Back Issues

Walking On Water?


Media's new manifesto

AGENCIES MUST EMBRACE CHANGE: CIARAN CUNNINGHAM
"Agencies are at a crossroads where media agencies can move to the top of the client advisor food chain. The lines are blurring in terms of what media agencies, creative agencies and media owners can provide to advertisers, but what is clear is that advertisers are looking for someone to be the strategic guardian of their brands in order to deliver consistent communication across all channels.

Traditionally, this role has been the preserve of creative agencies but they have been slow to change and adapt to the new environment. I joined Carat in 1998 and the company is now unrecognisable from what it was then. A wry smile forms when I think of the term ‘media bucket shop’ used to refer to Carat by some full service agency heads. The term is to be treasured as it means we are being dismissed by the competition as one-dimensional, where our only focus is on driving media value.

Having a reputation for driving value for clients is of no harm but there is so much more to what we do and creative agencies underestimate this. Interestingly, feedback from one recent large pitch we were involved in concluded that in general media agencies were stronger strategically than the creative agencies that presented.

‘The biggest failure is the lack of focus on talent’ – Ciaran Cunningham There are three main issues facing media agencies as they strive to move to the top of the advertiser food chain and two relate to people. Firstly, we must attract the right people; secondly, develop and nurture staff and, thirdly, ensure we are integrating while also maintaining a high level of specialist skills.

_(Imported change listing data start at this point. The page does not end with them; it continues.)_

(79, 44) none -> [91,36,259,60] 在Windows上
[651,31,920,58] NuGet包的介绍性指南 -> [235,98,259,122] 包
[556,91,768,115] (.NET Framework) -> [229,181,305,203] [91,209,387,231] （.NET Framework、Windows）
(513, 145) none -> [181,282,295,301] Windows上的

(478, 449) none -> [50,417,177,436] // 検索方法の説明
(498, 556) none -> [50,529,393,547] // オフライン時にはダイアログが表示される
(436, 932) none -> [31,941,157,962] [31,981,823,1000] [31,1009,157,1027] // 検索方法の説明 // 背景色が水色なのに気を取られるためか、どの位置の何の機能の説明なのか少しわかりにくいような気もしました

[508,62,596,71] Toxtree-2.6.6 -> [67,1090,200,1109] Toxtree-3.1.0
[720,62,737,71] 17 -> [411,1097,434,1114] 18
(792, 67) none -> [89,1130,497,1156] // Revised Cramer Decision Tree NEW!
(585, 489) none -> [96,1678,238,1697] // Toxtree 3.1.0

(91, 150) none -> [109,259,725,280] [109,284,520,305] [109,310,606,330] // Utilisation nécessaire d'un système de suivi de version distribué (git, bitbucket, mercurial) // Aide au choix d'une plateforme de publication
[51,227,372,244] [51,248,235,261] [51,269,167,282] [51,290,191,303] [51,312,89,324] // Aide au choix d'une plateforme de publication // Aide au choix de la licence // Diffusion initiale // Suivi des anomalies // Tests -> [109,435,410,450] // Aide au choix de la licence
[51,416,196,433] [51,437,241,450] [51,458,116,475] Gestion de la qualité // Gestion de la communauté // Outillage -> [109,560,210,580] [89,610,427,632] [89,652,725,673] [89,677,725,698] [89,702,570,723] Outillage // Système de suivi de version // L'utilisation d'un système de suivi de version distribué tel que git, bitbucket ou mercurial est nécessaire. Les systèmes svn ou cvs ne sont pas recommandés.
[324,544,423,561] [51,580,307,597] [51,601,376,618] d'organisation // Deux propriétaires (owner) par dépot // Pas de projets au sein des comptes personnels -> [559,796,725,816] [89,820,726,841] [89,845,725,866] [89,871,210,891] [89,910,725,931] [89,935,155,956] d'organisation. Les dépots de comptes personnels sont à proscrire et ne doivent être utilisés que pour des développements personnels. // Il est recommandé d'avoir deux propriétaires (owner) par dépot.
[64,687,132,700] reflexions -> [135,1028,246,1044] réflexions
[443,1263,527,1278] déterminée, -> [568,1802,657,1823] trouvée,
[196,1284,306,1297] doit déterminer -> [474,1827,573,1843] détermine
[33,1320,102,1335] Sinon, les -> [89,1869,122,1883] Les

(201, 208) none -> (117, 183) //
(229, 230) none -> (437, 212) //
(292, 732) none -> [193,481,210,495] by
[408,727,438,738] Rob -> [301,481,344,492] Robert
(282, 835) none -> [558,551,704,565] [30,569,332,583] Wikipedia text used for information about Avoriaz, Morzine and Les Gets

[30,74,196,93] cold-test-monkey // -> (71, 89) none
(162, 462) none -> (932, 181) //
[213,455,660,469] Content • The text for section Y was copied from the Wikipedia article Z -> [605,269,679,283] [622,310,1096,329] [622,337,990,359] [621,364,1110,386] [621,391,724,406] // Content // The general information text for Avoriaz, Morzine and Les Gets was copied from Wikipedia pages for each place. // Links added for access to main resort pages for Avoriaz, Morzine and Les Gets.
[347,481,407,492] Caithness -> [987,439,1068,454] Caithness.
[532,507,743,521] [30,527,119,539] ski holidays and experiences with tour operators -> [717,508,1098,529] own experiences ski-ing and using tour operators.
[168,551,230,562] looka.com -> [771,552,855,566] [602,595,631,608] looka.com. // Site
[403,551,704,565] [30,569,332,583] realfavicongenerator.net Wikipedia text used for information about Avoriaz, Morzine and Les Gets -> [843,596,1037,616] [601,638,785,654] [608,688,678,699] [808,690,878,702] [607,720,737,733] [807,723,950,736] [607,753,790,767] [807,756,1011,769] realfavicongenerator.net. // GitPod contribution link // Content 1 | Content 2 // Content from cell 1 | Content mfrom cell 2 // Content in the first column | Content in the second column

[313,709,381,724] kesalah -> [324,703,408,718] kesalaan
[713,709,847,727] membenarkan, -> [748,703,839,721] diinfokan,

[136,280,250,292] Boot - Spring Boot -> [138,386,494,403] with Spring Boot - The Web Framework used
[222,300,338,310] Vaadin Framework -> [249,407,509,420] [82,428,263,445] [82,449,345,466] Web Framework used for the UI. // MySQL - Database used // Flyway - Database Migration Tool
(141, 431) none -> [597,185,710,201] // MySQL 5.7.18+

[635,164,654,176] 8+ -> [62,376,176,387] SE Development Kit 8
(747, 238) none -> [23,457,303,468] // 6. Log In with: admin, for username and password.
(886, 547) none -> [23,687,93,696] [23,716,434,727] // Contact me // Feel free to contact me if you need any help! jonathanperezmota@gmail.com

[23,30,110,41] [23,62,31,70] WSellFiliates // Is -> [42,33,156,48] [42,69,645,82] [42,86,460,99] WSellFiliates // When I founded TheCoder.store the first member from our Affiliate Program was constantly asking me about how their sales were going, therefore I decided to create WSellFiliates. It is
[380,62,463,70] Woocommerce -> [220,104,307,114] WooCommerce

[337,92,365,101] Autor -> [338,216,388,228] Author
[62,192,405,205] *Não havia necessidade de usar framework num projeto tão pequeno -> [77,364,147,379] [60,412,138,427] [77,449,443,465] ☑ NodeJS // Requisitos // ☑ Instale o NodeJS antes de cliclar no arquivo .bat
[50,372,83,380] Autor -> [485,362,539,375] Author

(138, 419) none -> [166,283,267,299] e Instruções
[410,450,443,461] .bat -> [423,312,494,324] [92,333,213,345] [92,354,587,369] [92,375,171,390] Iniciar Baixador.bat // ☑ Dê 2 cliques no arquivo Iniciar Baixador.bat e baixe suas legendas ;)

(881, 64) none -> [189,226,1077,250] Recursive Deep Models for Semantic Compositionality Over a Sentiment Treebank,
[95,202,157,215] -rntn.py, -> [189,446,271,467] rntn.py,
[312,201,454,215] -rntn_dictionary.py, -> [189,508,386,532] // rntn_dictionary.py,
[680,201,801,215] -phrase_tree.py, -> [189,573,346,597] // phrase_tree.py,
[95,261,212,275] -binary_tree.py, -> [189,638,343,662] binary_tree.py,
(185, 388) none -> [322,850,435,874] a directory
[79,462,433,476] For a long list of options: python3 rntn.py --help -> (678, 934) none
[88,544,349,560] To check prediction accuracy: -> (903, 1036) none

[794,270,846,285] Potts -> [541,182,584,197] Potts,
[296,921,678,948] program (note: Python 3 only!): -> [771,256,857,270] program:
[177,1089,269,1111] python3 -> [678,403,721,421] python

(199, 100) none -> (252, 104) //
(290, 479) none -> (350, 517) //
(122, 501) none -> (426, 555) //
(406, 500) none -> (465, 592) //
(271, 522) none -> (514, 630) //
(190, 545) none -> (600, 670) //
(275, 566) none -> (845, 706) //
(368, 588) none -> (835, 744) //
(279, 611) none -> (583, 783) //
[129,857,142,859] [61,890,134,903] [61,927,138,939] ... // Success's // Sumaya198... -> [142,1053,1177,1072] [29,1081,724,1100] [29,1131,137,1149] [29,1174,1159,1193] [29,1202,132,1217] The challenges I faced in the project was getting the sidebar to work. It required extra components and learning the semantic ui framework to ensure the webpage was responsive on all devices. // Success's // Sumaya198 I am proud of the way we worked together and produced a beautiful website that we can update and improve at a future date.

The biggest failure in Irish advertising is the lack of focus on attracting and developing talent. Rather than focusing on IAPI and the frameworks the institute provides, agencies should look closer to home and evaluate what resources they provide to attract, develop and nurture their own talent.

It is unacceptable that an exciting and rewarding career in advertising seems to fall way down the pecking order in career choice compared to other professions. If advertising is not seen as attractive as accountancy, then there is something wrong.

People are an agency’s biggest resource. It is commercial suicide if agencies do not invest in people in a meaningful way. Some observers have said it is difficult for media agencies to differentiate from each other and some of Carat’s competitors have publicly stated that they are trying to differentiate themselves. I wonder really.

Carat is fundamentally different from our competitors and it is exclusively due to our people, how they behave, how they build relationships with their clients, how they work with media owners, how they always have a ‘can do’ attitude and how they work effectively with many partners to deliver for clients. It is an everyday culture.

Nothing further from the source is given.